# In-Earphones needed. Budget 2k.



## shwetanshu (Aug 30, 2010)

My EP-630 decided to give up on me. So i need a new pair of in-earphones asap.  I have no problem going in for ep-630 again but i m thinking if there are other options available too.


----------



## Cool Buddy (Aug 30, 2010)

what happened to your ep-630?


----------



## shwetanshu (Aug 30, 2010)

washed in the machine, came under chair and rat had bit its wire... this all happened in aweek, so they gave up on me. but they served me well for more than 3.5 years of their existence.


----------



## rhitwick (Aug 30, 2010)

On ur budget, try Soundmagic PL50...


----------



## acewin (Aug 31, 2010)

2K is big amount a little more spending of 400-500 and you can get senheisser model .......(I do not remeber its model no)
my friend bought it and said it is nice. He tested my ep630 and said something about treble being bette in senheisser one otherwise ep630 being very good. 
I have bought a second piece of ep630 in 750 bucks a few months back here in Bangalore, so price performance is high for ep630


----------



## shwetanshu (Sep 1, 2010)

@acewin hmm.. could u tell me from where u bought it in bangalore? i was planning to buy sennheiser cx 180 but at croma its price was 1490 which i found steep. Croma always marks the price way higher. Will be going to forum mall on saturday to buy from imagine or landmark. i m presently in indranagar 100 ft road and dont want to go very far away from there. Your friend must have bought cx300 that retails for around 2500. i cant go above 2000 since i have to buy samsung wave too. Also can u tell me from where i can get the best price for mobiles.
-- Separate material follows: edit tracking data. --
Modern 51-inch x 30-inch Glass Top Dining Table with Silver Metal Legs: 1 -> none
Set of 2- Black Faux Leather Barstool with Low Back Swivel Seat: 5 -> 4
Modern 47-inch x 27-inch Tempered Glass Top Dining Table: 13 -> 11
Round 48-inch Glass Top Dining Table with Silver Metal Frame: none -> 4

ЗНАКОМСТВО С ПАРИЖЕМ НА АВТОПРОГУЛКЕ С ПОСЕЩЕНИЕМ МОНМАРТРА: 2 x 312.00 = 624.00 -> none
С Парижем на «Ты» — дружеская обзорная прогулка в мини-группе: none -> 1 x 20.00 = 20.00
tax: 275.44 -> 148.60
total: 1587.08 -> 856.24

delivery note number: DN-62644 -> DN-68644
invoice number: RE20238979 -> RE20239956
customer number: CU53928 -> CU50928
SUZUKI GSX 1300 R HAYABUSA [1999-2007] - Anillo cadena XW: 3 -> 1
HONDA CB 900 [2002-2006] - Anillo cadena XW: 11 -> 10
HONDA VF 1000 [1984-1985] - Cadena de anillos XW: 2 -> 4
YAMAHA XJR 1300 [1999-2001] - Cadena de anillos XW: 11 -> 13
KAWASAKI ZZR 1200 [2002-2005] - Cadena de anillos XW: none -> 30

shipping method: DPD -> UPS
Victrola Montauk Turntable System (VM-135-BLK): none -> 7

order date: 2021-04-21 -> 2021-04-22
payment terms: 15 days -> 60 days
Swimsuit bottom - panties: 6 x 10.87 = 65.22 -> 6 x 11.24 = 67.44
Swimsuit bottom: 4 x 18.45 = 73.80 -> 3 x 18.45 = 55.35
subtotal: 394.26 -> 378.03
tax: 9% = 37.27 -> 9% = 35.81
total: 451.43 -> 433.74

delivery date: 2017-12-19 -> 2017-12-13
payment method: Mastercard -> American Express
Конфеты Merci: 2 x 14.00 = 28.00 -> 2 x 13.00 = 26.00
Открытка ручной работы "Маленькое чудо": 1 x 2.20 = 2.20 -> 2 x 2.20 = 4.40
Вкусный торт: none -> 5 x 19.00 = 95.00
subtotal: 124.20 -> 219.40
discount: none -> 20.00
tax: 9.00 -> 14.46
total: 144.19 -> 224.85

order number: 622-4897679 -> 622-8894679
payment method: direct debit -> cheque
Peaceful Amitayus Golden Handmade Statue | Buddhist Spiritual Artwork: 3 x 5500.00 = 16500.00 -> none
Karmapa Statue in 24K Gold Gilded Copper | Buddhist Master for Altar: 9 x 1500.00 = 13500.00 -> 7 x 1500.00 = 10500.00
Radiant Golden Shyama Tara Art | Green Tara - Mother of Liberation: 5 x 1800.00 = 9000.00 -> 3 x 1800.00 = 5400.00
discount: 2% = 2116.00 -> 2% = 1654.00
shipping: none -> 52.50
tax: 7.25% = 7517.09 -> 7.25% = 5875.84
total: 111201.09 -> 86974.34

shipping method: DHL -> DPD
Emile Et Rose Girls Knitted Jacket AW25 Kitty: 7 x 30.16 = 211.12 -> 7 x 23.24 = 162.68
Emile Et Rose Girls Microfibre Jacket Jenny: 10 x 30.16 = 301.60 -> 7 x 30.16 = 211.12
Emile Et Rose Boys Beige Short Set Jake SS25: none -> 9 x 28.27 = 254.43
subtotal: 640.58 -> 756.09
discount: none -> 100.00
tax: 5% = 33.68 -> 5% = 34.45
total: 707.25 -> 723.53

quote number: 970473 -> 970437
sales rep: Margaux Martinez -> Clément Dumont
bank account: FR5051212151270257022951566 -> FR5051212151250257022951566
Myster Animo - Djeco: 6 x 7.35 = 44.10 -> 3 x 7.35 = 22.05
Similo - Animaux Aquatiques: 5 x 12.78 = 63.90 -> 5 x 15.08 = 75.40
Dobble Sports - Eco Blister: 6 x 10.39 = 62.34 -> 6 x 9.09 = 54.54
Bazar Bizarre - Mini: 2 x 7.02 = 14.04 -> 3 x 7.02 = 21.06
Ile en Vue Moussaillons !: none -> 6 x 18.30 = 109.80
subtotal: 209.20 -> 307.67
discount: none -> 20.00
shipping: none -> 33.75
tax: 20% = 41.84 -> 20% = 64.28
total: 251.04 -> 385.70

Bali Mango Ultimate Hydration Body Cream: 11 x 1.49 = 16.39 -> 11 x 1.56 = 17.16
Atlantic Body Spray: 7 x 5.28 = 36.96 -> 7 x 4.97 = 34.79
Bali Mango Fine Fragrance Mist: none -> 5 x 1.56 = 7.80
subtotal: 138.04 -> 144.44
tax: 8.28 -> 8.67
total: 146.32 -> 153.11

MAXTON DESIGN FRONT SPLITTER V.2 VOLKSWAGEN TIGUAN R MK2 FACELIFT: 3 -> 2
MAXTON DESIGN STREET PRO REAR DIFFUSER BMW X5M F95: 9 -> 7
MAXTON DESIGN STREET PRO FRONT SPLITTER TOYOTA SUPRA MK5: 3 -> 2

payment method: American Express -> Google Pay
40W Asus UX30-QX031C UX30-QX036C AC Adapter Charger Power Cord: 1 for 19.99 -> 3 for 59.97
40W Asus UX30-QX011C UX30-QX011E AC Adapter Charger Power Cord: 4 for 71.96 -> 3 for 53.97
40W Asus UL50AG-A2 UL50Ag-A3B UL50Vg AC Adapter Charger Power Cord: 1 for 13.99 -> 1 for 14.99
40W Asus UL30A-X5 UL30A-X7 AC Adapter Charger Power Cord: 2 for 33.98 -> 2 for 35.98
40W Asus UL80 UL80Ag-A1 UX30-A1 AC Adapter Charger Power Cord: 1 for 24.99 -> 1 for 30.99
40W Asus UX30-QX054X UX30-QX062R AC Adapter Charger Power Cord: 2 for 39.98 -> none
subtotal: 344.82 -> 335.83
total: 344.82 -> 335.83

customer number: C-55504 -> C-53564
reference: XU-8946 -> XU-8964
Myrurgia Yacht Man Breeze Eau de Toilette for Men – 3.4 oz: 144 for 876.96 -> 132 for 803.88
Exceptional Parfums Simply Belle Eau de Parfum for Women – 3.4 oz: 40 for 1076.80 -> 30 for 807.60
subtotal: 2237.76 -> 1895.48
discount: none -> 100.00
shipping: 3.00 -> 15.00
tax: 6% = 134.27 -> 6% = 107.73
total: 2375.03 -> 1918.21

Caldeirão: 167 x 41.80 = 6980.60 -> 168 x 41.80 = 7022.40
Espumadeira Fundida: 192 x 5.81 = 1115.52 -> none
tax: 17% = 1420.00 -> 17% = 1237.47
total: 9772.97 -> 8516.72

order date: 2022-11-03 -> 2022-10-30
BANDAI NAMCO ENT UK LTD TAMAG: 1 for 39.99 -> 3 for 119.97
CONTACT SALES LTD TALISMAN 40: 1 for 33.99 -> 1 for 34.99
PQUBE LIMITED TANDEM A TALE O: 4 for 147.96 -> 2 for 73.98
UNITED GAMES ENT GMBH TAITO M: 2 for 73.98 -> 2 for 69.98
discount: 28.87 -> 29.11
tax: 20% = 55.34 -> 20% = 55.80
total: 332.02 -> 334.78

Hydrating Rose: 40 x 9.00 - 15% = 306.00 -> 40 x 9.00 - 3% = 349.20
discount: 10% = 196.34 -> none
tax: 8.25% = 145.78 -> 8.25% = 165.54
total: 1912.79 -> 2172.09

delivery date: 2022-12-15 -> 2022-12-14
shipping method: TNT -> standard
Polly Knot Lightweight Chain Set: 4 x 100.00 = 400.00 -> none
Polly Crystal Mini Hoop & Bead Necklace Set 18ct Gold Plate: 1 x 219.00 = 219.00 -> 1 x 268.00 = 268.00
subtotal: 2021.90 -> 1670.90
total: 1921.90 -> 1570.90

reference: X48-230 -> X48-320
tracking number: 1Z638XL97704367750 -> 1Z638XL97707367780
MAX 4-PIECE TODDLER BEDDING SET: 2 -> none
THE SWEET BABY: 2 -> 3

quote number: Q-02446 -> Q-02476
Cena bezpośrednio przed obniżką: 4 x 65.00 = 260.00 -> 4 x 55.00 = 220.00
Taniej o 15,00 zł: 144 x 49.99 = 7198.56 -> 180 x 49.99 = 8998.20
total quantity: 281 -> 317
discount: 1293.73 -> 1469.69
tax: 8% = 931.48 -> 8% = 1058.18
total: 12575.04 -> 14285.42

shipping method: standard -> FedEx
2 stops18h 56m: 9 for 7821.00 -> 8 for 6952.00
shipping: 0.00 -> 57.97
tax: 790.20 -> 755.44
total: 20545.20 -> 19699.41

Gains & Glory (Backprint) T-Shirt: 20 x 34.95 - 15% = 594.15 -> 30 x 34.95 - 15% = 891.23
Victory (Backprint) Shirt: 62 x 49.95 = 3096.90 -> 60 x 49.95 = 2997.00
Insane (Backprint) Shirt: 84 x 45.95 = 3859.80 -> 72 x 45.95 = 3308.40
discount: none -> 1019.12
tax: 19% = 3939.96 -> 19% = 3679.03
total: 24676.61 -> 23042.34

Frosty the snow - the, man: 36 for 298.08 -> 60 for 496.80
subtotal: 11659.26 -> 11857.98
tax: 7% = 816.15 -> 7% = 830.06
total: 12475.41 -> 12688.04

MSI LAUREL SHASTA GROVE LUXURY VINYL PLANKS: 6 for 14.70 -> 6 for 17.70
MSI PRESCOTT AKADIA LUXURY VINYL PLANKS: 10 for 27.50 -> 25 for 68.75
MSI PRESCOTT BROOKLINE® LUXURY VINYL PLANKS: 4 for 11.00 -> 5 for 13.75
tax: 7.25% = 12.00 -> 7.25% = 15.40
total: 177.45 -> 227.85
@rhitwick i m unable to find soundmagic in bangalore


----------



## acewin (Sep 1, 2010)

I had bought it from SP road, I guess shop named Golcha(this is a nice shop) or Premier Computers or maybe someother shop do not remeber now
shwetanshu you are not able to find Soundmagic because you are checking at places like Croma, again you can find Soundmagic in SP road very easily.

---------- Post added at 01:06 PM ---------- Previous post was at 12:57 PM ----------

yes you are right it is CX 300, and Croma or any other place you will find them in MRP not less or more. In Bangalore, I do not think you get best price anywhere, most of the places you will find prices moreover same. Though you can check in Croma(I am guessing this Croma is the new showroom opposite Lifestyle), Univercell e-Zone or Mobile Stores.

Mobile Store or Univercell may offer 2 year warranty for SE, Samsung and LG which is nice. I have bought twice from Mobile Store. Remember you will not get best price at single place, some models may have lesser price some little more, not even general mobile shops, and atmost the price difference will come out to be 100 or 200 or so.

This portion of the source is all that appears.